Begin at the line containing "2012-01-27: none -> 64" in the entries below and end at the line containing "2021: none -> 40000000"; transcribe that range exactly and nothing outside it.

*DATA PROVIDED*.
★ ★ ★ ★ ★ ★ ★

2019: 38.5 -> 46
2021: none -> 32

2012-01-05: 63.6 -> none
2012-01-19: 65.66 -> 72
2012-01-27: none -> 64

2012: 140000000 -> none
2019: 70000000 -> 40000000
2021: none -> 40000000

★ ★ ★ ★ ★ ★ ★

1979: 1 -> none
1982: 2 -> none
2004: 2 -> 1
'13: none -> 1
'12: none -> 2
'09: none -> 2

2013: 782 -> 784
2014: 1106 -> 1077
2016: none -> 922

★ ★ ★ ★ ★ ★ ★

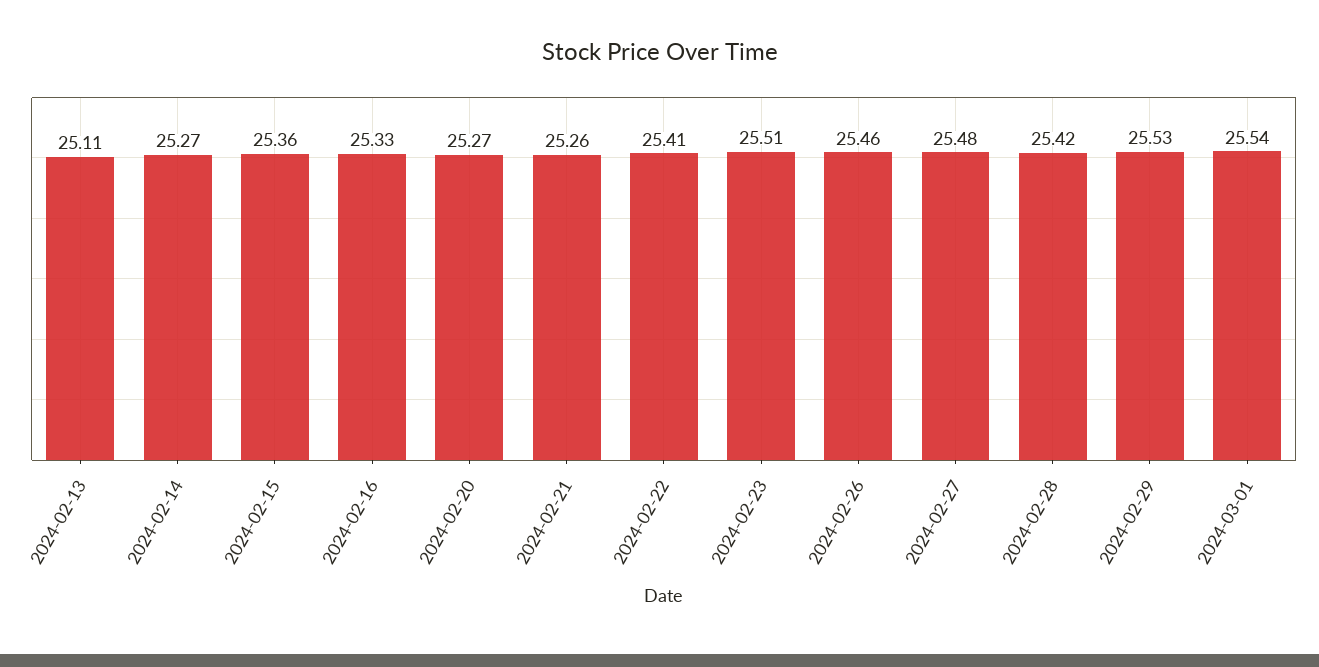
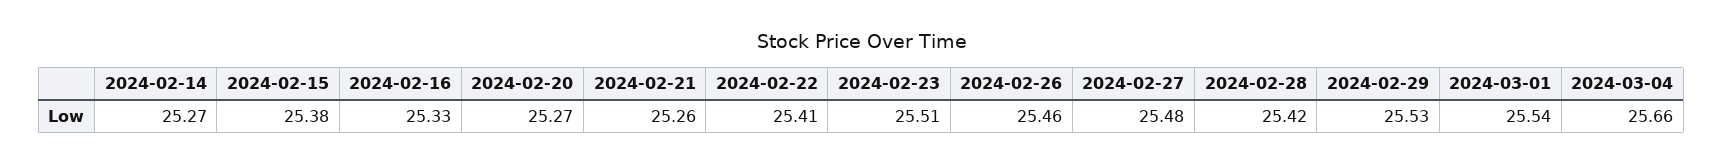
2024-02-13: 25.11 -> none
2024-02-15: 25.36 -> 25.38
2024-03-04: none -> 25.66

★ ★ ★ ★ ★ ★ ★

*WRITTEN RESPONSE*.
2012-01-27: none -> 64

2012: 140000000 -> none
2019: 70000000 -> 40000000
2021: none -> 40000000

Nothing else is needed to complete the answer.